**Your goal:** Write the entries below out again without a single difference.

**Input for this task:**
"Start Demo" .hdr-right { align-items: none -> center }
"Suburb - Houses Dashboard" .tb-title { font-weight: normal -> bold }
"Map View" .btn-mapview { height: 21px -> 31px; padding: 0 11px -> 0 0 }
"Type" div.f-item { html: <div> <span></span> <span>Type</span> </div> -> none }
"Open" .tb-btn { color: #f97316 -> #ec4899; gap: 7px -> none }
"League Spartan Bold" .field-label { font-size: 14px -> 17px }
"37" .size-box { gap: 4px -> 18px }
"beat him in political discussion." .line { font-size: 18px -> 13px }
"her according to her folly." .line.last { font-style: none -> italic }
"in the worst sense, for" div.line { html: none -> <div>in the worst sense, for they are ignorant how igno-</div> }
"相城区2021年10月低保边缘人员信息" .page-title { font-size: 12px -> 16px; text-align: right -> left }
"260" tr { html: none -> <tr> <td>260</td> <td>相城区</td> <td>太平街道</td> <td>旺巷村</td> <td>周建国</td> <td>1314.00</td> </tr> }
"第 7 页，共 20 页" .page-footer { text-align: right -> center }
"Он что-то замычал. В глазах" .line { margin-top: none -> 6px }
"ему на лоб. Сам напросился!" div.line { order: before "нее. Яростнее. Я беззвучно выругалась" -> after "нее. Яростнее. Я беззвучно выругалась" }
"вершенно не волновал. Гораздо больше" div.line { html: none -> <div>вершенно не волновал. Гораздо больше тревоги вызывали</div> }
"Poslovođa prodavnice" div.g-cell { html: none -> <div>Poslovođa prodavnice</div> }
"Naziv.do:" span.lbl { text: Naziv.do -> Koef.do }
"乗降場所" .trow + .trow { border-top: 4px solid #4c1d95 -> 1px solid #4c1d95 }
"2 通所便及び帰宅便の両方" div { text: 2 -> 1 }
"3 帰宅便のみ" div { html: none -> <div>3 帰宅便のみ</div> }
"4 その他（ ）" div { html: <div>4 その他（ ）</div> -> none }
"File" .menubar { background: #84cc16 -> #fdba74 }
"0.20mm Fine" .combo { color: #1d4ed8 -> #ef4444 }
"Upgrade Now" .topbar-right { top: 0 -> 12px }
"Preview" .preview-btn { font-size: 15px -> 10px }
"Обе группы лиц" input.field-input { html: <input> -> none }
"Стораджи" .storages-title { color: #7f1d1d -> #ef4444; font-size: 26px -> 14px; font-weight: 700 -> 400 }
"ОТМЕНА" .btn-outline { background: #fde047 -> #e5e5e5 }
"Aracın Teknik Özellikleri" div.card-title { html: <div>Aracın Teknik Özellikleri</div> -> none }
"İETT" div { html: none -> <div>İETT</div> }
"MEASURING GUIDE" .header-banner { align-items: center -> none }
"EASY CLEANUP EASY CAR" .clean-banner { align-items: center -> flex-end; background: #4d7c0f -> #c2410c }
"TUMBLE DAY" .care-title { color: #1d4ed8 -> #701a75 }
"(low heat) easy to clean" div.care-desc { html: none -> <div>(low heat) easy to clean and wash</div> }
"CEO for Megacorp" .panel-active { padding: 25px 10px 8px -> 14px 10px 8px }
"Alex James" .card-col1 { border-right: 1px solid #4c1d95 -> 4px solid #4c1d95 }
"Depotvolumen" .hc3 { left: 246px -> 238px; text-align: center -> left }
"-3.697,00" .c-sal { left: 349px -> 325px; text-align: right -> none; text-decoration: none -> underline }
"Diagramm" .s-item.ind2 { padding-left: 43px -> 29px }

**Answer to this exercise:**
"Start Demo" .hdr-right { align-items: none -> center }
"Suburb - Houses Dashboard" .tb-title { font-weight: normal -> bold }
"Map View" .btn-mapview { height: 21px -> 31px; padding: 0 11px -> 0 0 }
"Type" div.f-item { html: <div> <span></span> <span>Type</span> </div> -> none }
"Open" .tb-btn { color: #f97316 -> #ec4899; gap: 7px -> none }
"League Spartan Bold" .field-label { font-size: 14px -> 17px }
"37" .size-box { gap: 4px -> 18px }
"beat him in political discussion." .line { font-size: 18px -> 13px }
"her according to her folly." .line.last { font-style: none -> italic }
"in the worst sense, for" div.line { html: none -> <div>in the worst sense, for they are ignorant how igno-</div> }
"相城区2021年10月低保边缘人员信息" .page-title { font-size: 12px -> 16px; text-align: right -> left }
"260" tr { html: none -> <tr> <td>260</td> <td>相城区</td> <td>太平街道</td> <td>旺巷村</td> <td>周建国</td> <td>1314.00</td> </tr> }
"第 7 页，共 20 页" .page-footer { text-align: right -> center }
"Он что-то замычал. В глазах" .line { margin-top: none -> 6px }
"ему на лоб. Сам напросился!" div.line { order: before "нее. Яростнее. Я беззвучно выругалась" -> after "нее. Яростнее. Я беззвучно выругалась" }
"вершенно не волновал. Гораздо больше" div.line { html: none -> <div>вершенно не волновал. Гораздо больше тревоги вызывали</div> }
"Poslovođa prodavnice" div.g-cell { html: none -> <div>Poslovođa prodavnice</div> }
"Naziv.do:" span.lbl { text: Naziv.do -> Koef.do }
"乗降場所" .trow + .trow { border-top: 4px solid #4c1d95 -> 1px solid #4c1d95 }
"2 通所便及び帰宅便の両方" div { text: 2 -> 1 }
"3 帰宅便のみ" div { html: none -> <div>3 帰宅便のみ</div> }
"4 その他（ ）" div { html: <div>4 その他（ ）</div> -> none }
"File" .menubar { background: #84cc16 -> #fdba74 }
"0.20mm Fine" .combo { color: #1d4ed8 -> #ef4444 }
"Upgrade Now" .topbar-right { top: 0 -> 12px }
"Preview" .preview-btn { font-size: 15px -> 10px }
"Обе группы лиц" input.field-input { html: <input> -> none }
"Стораджи" .storages-title { color: #7f1d1d -> #ef4444; font-size: 26px -> 14px; font-weight: 700 -> 400 }
"ОТМЕНА" .btn-outline { background: #fde047 -> #e5e5e5 }
"Aracın Teknik Özellikleri" div.card-title { html: <div>Aracın Teknik Özellikleri</div> -> none }
"İETT" div { html: none -> <div>İETT</div> }
"MEASURING GUIDE" .header-banner { align-items: center -> none }
"EASY CLEANUP EASY CAR" .clean-banner { align-items: center -> flex-end; background: #4d7c0f -> #c2410c }
"TUMBLE DAY" .care-title { color: #1d4ed8 -> #701a75 }
"(low heat) easy to clean" div.care-desc { html: none -> <div>(low heat) easy to clean and wash</div> }
"CEO for Megacorp" .panel-active { padding: 25px 10px 8px -> 14px 10px 8px }
"Alex James" .card-col1 { border-right: 1px solid #4c1d95 -> 4px solid #4c1d95 }
"Depotvolumen" .hc3 { left: 246px -> 238px; text-align: center -> left }
"-3.697,00" .c-sal { left: 349px -> 325px; text-align: right -> none; text-decoration: none -> underline }
"Diagramm" .s-item.ind2 { padding-left: 43px -> 29px }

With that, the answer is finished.